Prototype for an umbrella search over a number of Publisher apps
Apps used for the prototype:
-
Publisher 7 based apps
-
comparable data sets; data can be encoded with any schema, but it should have the same (or at least mappable) fields and facets set defined and use the same taxonomies
-
umbrella search endpoints, accepting the same set of parameters but differing in what units are returned:
- document search: results are whole documents; corresponding to Publisher's metadata search
- fragment search: results are document fragments: divisions/sections; corresponding to Publisher's full text search
NB: we run out of time for the fragment search in the current iteration
Each of the apps to be aggregated in an umbrella search exposes the /api/search/document
API endpoint:
It allows for a number of parameters, for the prototype assuming title
, author
, lang(uage)
fields and genre
, language
and corpus
facets.
Each parameter corresponds to a field or facet definiton in the context of the app. Configuration of the mapping between api/search/document
parameters and fields and facets of the app is realized via config.xqm
: $config:cross-search-facets
and $config:cross-search-fields
.
Each field parameter has a corresponding -operator
parameter representing a logical conjunction (AND / OR) to be used when querying for multiple base parameters (e.g. author
and author-operator
).
Parameters for use in facetted search follow the facet-
naming pattern.
Additional sort
parameter determines the order of sorting.
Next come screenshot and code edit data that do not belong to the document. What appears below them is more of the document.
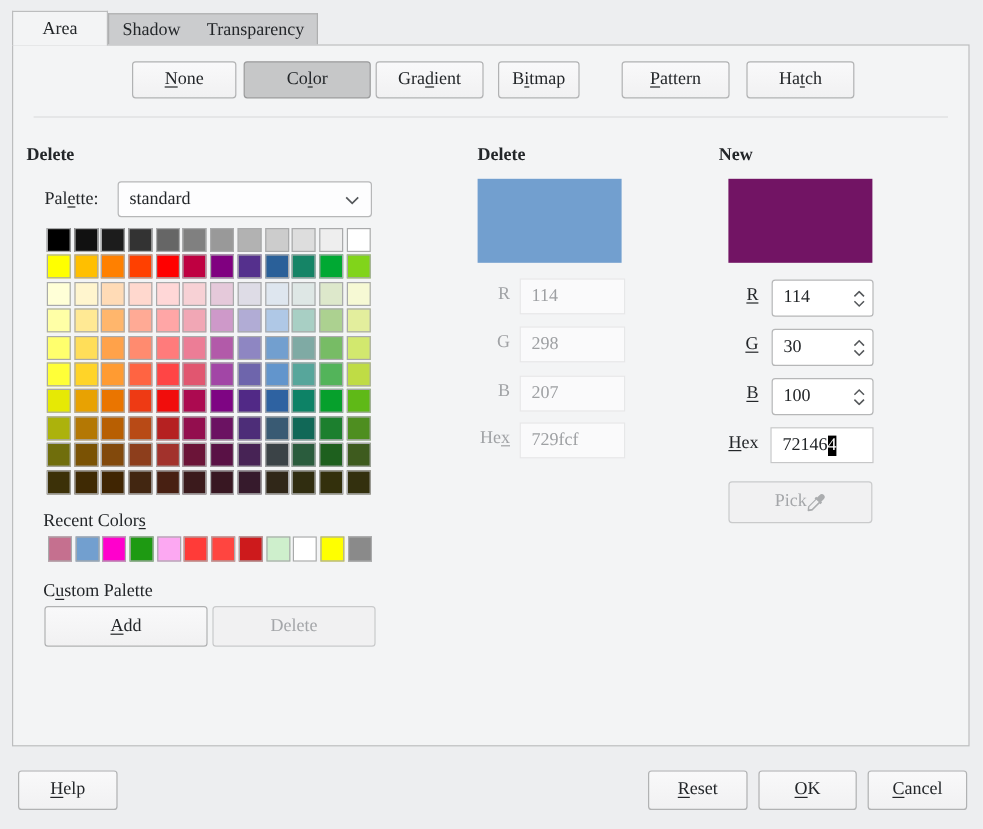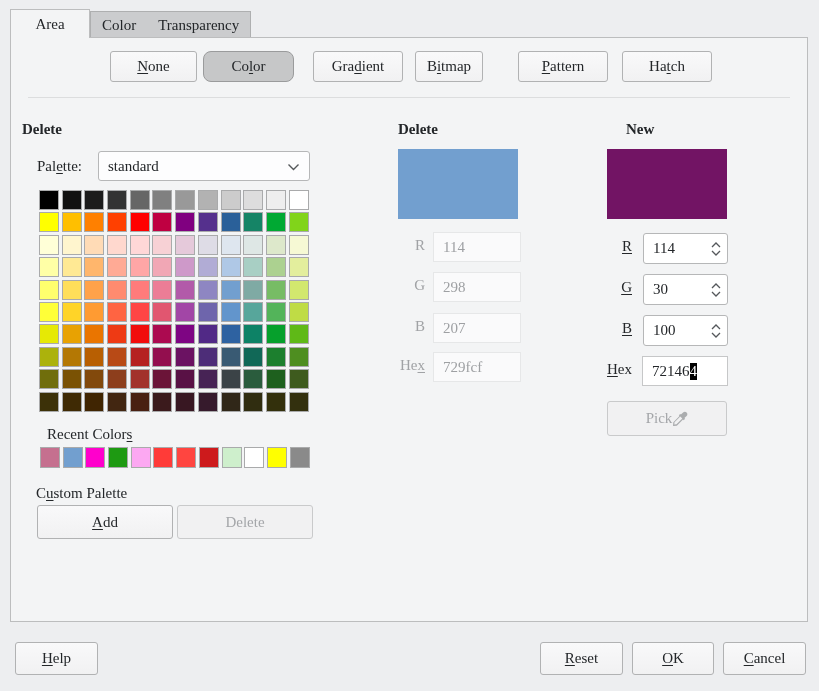"Color" span { text: Color -> Shadow }
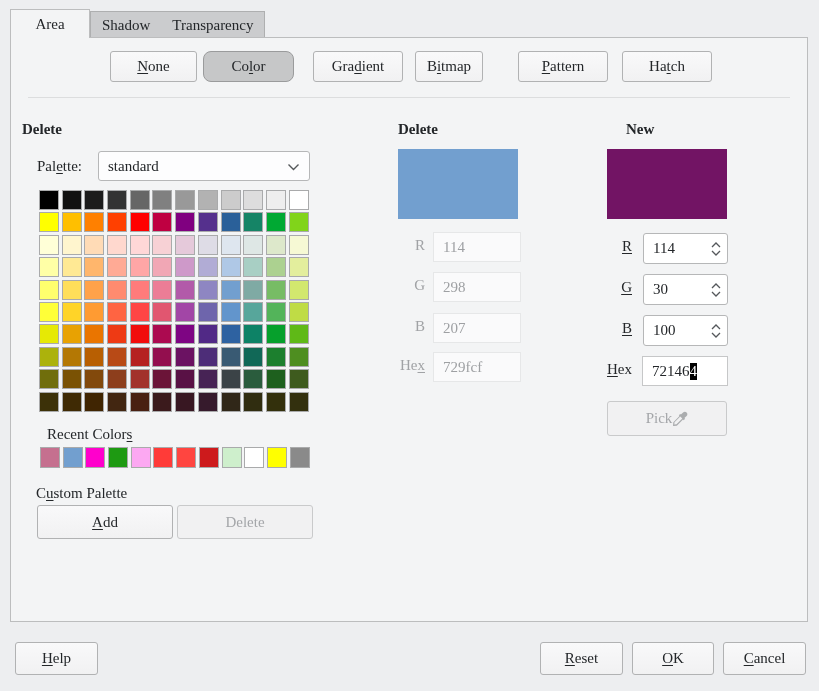"Co or" div.abs { border-radius: 8px -> none; width: 91px -> 106px }
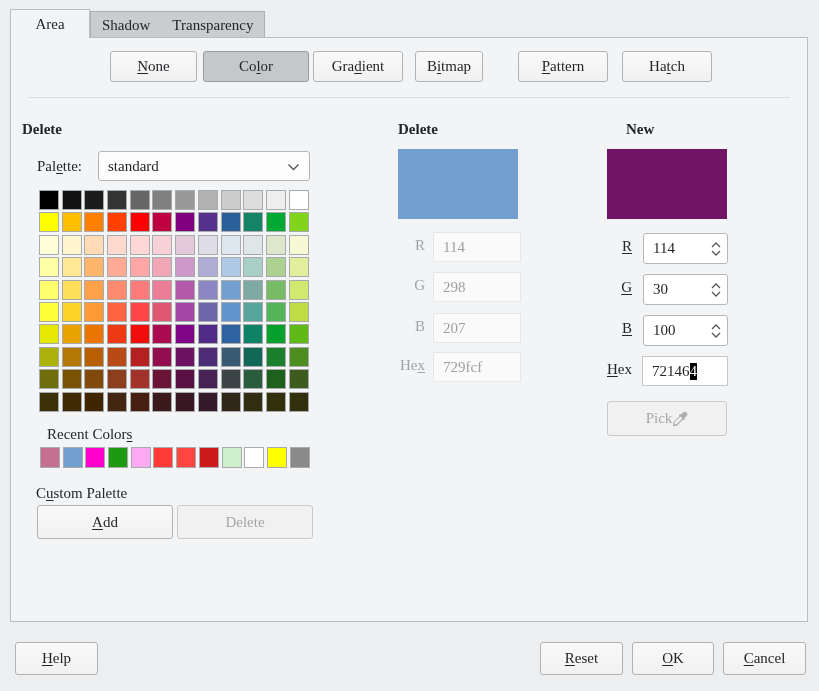"New" div.abs { left: 626px -> 599px }
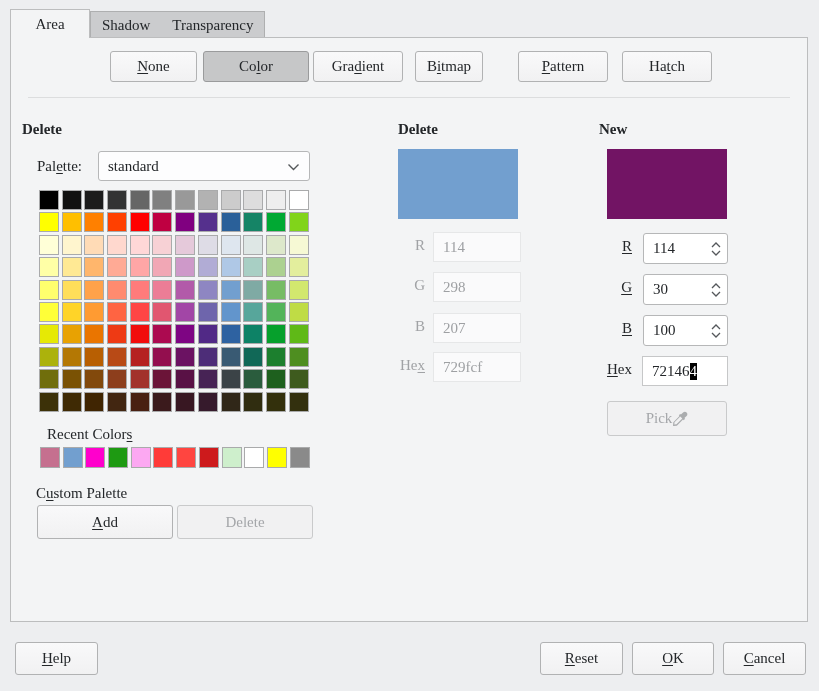"Recent Colors" div.abs { margin-left: 11px -> none }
declare variable $config:cross-search-facets :=
map {
"genre": "genre",
"language": "language-id",
"corpus": "corpus"
};
declare variable $config:cross-search-fields :=
map {
"lang": "language-id",
"author":"author",
"title":"title"
};
For a simple example, a request could specify parameters as follows to express a search for a document with a title containing the phrase 'new' and authored by someone with a name starting with B, containing the word 'street' anywhere in the document content:
- query: street
- author: b*,
- title: new
- sort: author
It is assumed that individual apps implement the endpoints in a way, which returns matching results (representing documents) in a structure required for the aggregated search, namely:
- in a JSON format containing two parts
- data array containing matched results as maps with
- app collection name
- document path relative to the app data root colection
- values for all the fields available for sorting
- facets containing facet counts corresponding with the matched results
- data array containing matched results as maps with
{
"data": [
{
"app": "dodis-facets",
"filename": "52928.xml",
"author": [
"Plattner, Johann (1932–)",
"Austria/Ministry of Foreign Affairs"
],
"title": "Debatte über die deutsche Wiedervereinigung; Information und Sprachregelung",
"language": "de"
},
...
],
"facets": {
"genre": {
"Telegram": 1,
"Memo": 4
},
"corpus": {
"Dodis": 5
},
"language": {
"de": 5
}
}
}
Future, extended implementation might include also:
- document fragment id (either xml:id or node-id) [optional]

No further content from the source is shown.